For the word "Vidaxl", give the number of lines in these entries that contain it, with nothing else.

START Data records

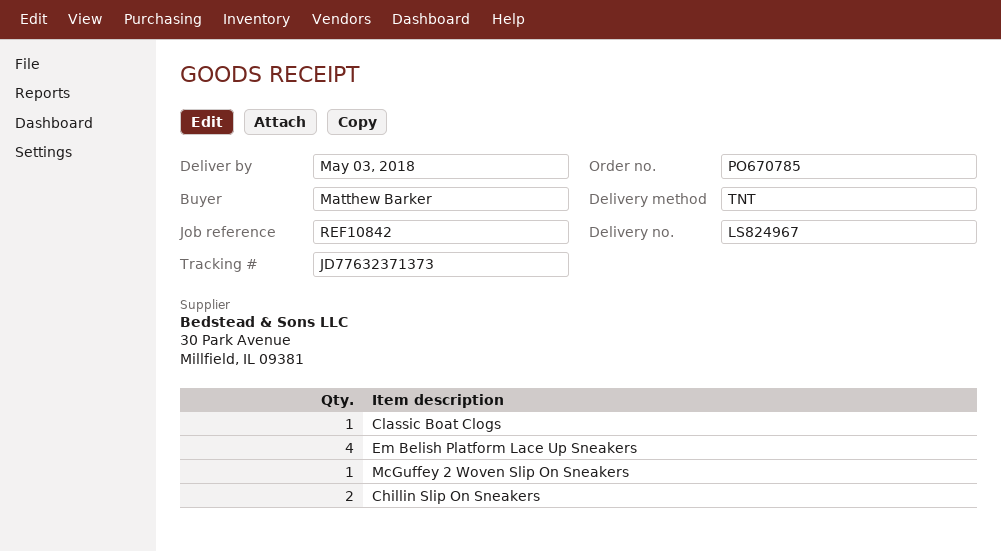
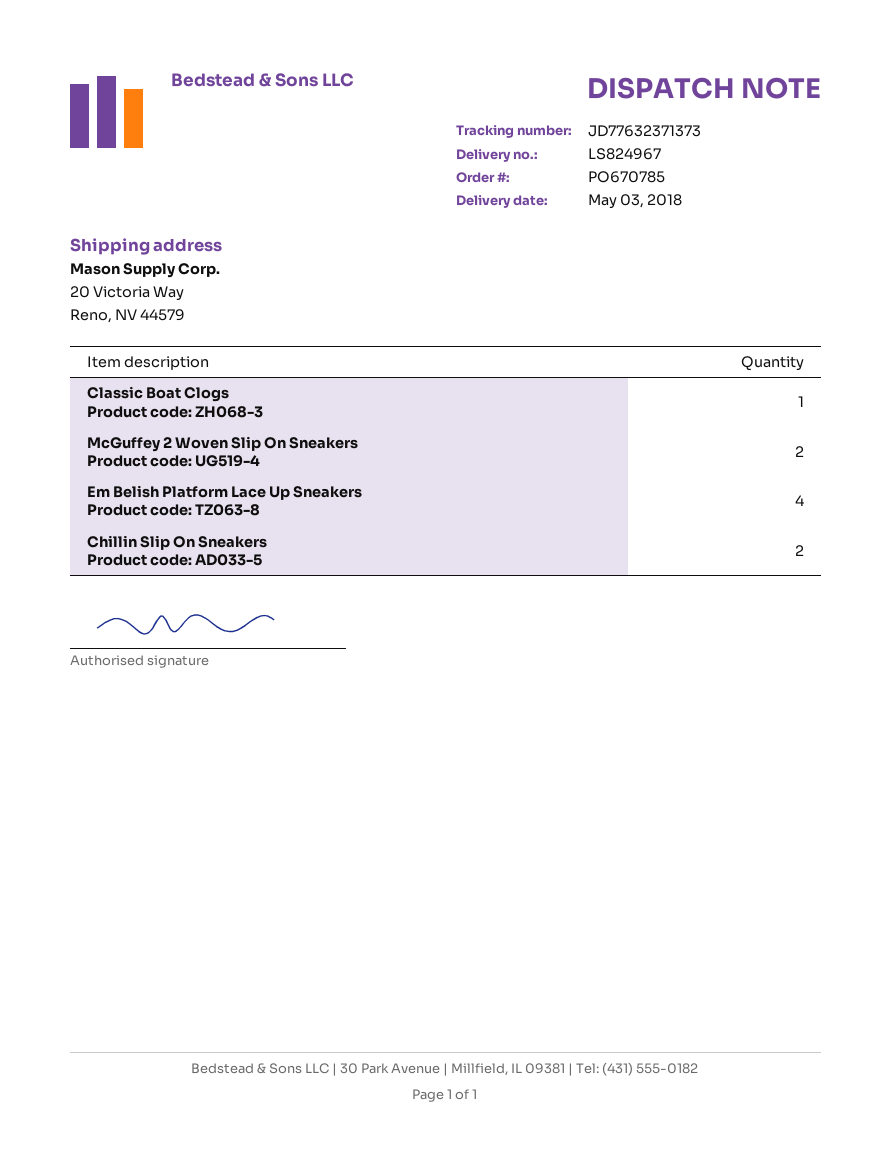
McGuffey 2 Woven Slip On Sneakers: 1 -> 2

END Data records
START Data records

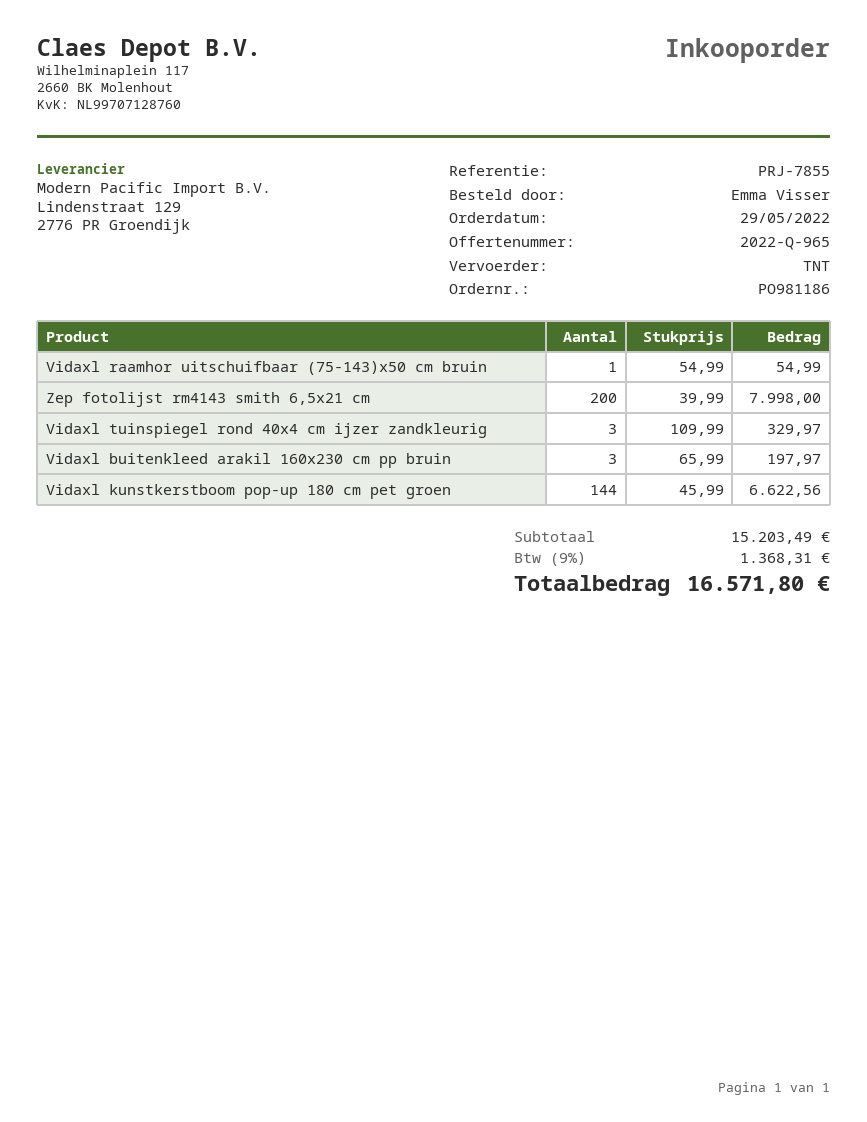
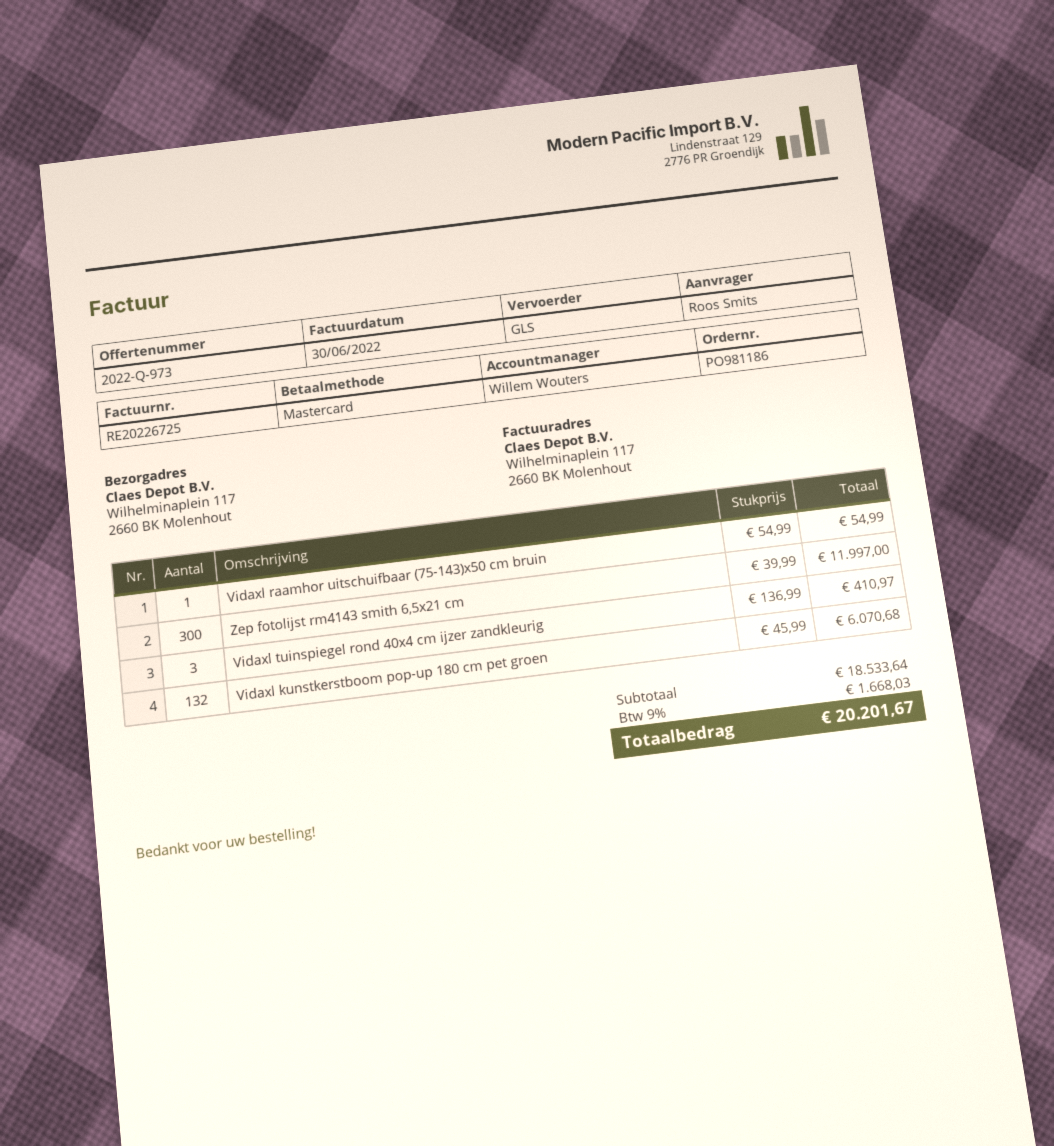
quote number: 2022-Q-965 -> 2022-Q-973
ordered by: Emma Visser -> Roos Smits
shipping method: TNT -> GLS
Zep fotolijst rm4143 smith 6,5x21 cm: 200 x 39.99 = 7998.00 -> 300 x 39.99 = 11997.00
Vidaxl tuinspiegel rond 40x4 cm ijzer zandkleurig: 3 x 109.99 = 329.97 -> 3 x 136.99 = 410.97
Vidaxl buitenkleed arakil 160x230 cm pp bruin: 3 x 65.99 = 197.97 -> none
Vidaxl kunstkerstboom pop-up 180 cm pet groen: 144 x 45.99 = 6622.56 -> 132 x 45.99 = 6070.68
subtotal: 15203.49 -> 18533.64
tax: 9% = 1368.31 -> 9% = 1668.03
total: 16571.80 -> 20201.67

END Data records

* _Your solution_
3